Hi Sonar Community!
I’m using sonarqube Community Edition - Version 9.9 (build 65466) deployed in a docker container. My project has the “Previous Version” for the “New Code” configuration.
In my project i have a Gitlab-CI pipeline that do the following:
if the target branch is my project main branch, a sonar-scanner command will be triggered using an incremental project version. For instance: RC_2.3.0.1 (suppose the Release Candidate is 2.3.0, so the fourth digit will be used to increase versions for scanning pruposes).
if it’s about a Merge Request, a sonar-scanner command will be triggered without specifying the projectVersion.
The idea here is that the MR (code that is intended to be added to the main branch) will be scanned. If there are issues (bugs, code smells, etc) the MR will be rejected in order to have them fixed. At this point, the scan should be “compared” from the latest project version (settled in the last main branch scan)
If the MR is approved, the code will be merged to the main branch and the sonar-scanner will be triggered with an incremented version.
What i do not undersand is the following (please help me!!)
I have the following sequence:
A “sonar-scanner” runs in the main branch with version RC_2.3.0.1
A “sonar-scanner” runs again in the main branch with version RC_2.3.0.2
In the sonarqube web (top right corner) i see: February 18, 2025 at 2:10 PM Version RC_2.3.0.2, that’s ok…
There is a MR, so “sonar-scanner” runs without a projectVersion argument. BUT, the code is compared with version RC_2.3.0.1
In the activity view, the “New Code Period starts here” label is over the RC_2.3.0.1 version, but i have already a RC_2.3.0.2 version!
How can i force the “New Code Period” from RC_2.3.0.2 so further MRs are compared against that version?
Ehm… Actually, no. PRs/MRs are “compared” versus the fork point of the underlying branch.
So you’re changing the sonar.projectVersion value with each analysis? If you’re using ‘previous version’ as your New Code definition, that means resetting what’s “new” with each analysis.
Yes. This exactly. What’s “new” is everything after that analysis.
As shown in the screenshot, i understand that the current version is RC_2.3.5.6 and the Overview is displaying the last scan result that was run for a code that was integrated to the main branch (that scan was triggered with sonar.projectVersionn=RC_2.3.5.6). And i understand that “Since RC_2.3.5.5” means that the new code is actually that code being merged to the main branch.
Maybe i’m confused, but if the new code was merged to the main branch i suppose that it’s a project version with a “green light” because that code was previously scanned in a MR.
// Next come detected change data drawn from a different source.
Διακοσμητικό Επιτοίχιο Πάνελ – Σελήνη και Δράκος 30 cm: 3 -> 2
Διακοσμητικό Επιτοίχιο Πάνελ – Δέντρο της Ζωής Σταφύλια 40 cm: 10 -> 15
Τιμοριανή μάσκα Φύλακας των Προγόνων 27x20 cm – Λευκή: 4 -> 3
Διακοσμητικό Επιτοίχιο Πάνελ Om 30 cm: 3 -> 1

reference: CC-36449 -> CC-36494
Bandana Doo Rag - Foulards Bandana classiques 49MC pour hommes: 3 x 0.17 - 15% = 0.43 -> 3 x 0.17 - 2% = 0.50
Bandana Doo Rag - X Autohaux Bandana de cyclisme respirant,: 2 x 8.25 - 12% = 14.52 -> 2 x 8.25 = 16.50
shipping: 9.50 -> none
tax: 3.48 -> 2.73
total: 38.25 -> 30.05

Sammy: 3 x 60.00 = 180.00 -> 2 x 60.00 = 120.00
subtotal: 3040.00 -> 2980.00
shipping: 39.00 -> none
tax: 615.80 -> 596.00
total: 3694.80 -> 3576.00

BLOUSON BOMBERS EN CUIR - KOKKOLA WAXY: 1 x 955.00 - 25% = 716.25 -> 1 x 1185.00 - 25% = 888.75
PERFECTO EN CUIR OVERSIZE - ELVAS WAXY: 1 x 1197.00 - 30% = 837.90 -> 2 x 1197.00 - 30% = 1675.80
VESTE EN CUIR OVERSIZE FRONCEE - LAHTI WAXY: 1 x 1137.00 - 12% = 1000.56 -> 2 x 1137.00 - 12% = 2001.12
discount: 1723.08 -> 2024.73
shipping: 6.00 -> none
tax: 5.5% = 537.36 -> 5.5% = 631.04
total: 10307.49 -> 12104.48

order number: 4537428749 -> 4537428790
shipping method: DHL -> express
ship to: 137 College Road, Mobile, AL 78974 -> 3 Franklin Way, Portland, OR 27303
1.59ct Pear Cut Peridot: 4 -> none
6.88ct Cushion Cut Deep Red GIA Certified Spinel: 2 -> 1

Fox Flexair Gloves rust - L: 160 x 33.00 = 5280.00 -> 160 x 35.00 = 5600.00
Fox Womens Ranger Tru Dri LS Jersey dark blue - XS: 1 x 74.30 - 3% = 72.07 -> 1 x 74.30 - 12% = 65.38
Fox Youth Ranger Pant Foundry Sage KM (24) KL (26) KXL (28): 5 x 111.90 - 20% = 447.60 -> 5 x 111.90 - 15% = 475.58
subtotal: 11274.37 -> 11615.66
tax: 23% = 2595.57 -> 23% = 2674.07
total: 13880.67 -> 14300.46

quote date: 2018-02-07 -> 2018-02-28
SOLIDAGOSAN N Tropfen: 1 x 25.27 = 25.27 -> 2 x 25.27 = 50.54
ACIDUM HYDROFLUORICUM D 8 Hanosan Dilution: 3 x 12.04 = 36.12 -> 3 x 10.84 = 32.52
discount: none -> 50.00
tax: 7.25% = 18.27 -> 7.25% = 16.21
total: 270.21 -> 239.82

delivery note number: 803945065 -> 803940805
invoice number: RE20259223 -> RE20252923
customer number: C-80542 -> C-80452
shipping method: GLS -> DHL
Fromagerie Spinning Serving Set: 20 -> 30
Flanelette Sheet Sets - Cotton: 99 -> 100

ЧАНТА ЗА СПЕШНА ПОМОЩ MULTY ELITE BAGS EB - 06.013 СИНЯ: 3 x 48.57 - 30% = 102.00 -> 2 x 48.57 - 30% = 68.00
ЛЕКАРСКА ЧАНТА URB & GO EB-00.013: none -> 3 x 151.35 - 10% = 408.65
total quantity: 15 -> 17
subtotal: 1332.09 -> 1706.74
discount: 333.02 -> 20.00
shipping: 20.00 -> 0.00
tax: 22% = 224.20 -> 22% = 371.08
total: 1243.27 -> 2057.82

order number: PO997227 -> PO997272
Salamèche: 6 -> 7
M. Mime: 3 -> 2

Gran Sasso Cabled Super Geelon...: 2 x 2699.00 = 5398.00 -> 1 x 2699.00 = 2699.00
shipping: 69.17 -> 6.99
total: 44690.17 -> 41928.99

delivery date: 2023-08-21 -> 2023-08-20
Let me show you what happens when i run a sonar-sanner (without projectVersion argument) for a MR:
The code was analized and 1 code smell was detected. So that MR is not going to be merged to the main branch because it MUST be fixed.
But… why is that MR “compared” Since RC_2.3.5.5?
Suppose that the MR has no bugs or code smells and we decide to merge it to the main branch. If that happens a sonar-scanner with projectVersion=RC_2.3.5.7 will be triggered.
Certainly, we are using the projectVersion as a checkpoint for further scans.
Is there a way via API to set the “New code period” from RC_2.3.5.7 immediately after the sonar-scanner with projectVersion finish?